Held: Petitioners were properly convicted and punished for violating 18 U.S.C. § 1955 and for conspiring to violate that statute, it being clear that Congress, in enacting the Act, intended to retain each offense as an independent curb in combating organized crime. Pp. 420 U. S. 777-791.
(a) Traditionally, conspiracy and the completed offense have been considered to constitute separate crimes, and this Court has recognized that a conspiracy poses dangers quite apart from the substantive offense. Wharton's Rule is an exception to the general principle that a conspiracy and the substantive offense that is its immediate end do not merge upon proof of the latter. Pp. 420 U. S. 777-782.
(b) The Rule -- which traditionally has been applied to offenses such as adultery where the harm attendant upon commission of the substantive offense is confined to the parties to the agreement and where the offense requires concerted criminal activity -- has current vitality only as a judicial presumption to be applied in the absence of a contrary legislative intent.
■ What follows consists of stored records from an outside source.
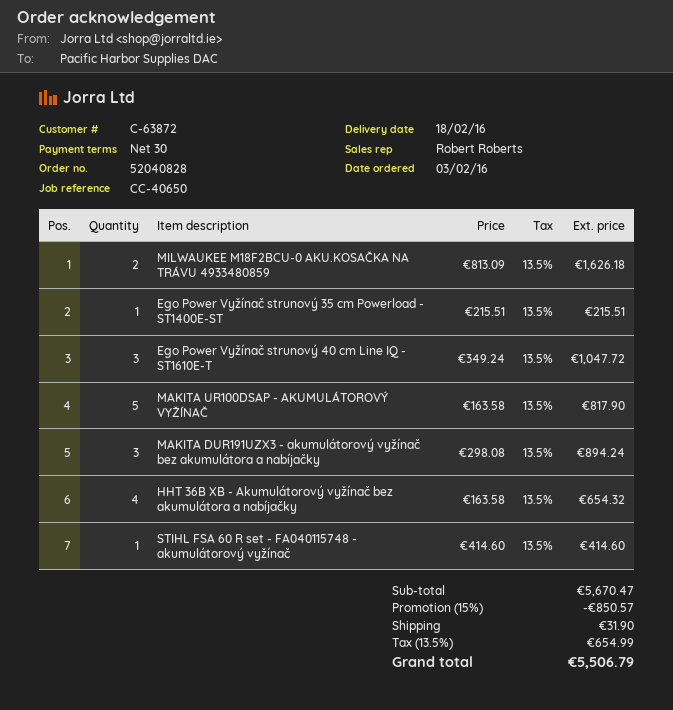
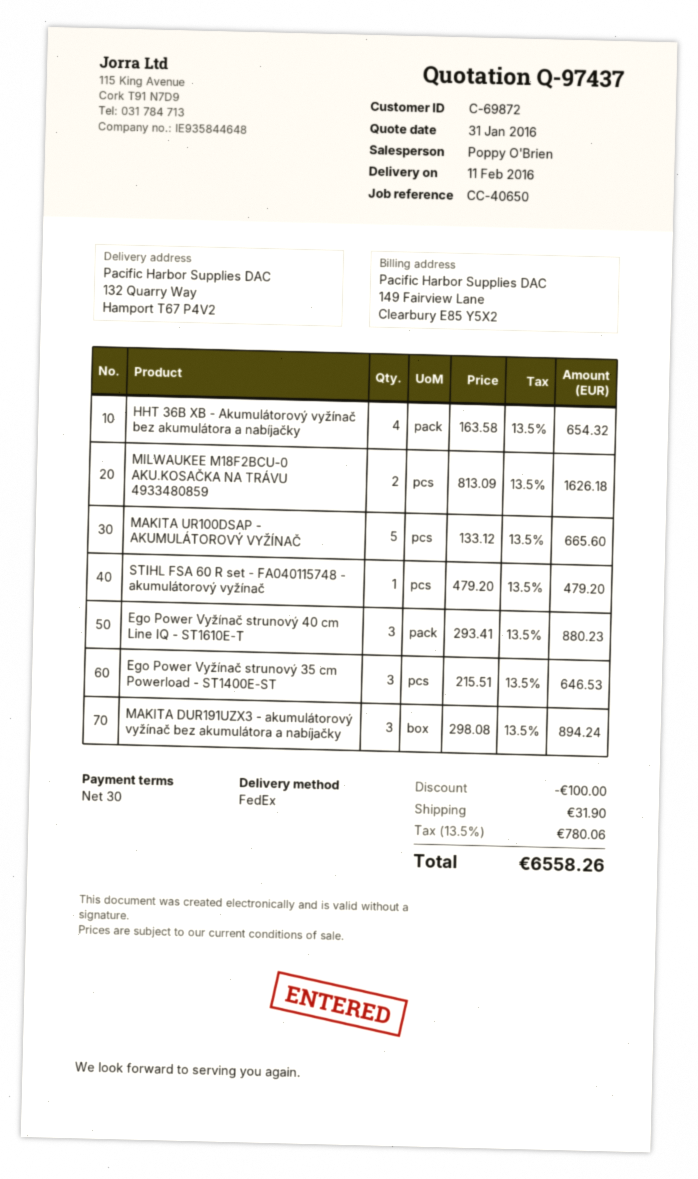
delivery date: 2016-02-18 -> 2016-02-11
customer number: C-63872 -> C-69872
sales rep: Robert Roberts -> Poppy O'Brien
Ego Power Vyžínač strunový 35 cm Powerload - ST1400E-ST: 1 x 215.51 = 215.51 -> 3 x 215.51 = 646.53
Ego Power Vyžínač strunový 40 cm Line IQ - ST1610E-T: 3 x 349.24 = 1047.72 -> 3 x 293.41 = 880.23
MAKITA UR100DSAP - AKUMULÁTOROVÝ VYŽÍNAČ: 5 x 163.58 = 817.90 -> 5 x 133.12 = 665.60
STIHL FSA 60 R set - FA040115748 - akumulátorový vyžínač: 1 x 414.60 = 414.60 -> 1 x 479.20 = 479.20
discount: 850.57 -> 100.00
tax: 13.5% = 654.99 -> 13.5% = 780.06
total: 5506.79 -> 6558.26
Pp. 420 U. S. 782-786.
(c) Here such a contrary intent existed, for, in drafting the Act, Congress manifested its awareness of the distinct nature of a conspiracy
and the substantive offenses that might constitute its immediate end, as well as a desire to provide a number of discrete weapons for the battle against organized crime. Pp. 420 U. S. 786-789.
(d) The requirement of participation of "five or more persons" as an element of the § 1955 substantive offense reflects no more than an intent to limit federal intervention to cases where federal interests are substantially implicated, leaving to local law enforcement efforts the prosecution of small-scale gambling activities. Pp. 420 U. S. 789-790.
477 F.2d 999, affirmed.
POWELL, J., delivered the opinion of the Court, in which BURGER, C.J., and WHITE, BLACKMUN, and REHNQUIST, JJ., joined. DOUGLAS, J., filed a dissenting opinion, in Part II of which STEWART and MARSHALL, JJ., joined, post, p. 420 U. S. 791. BRENNAN, J., filed a dissenting opinion, post, p. 420 U. S. 798.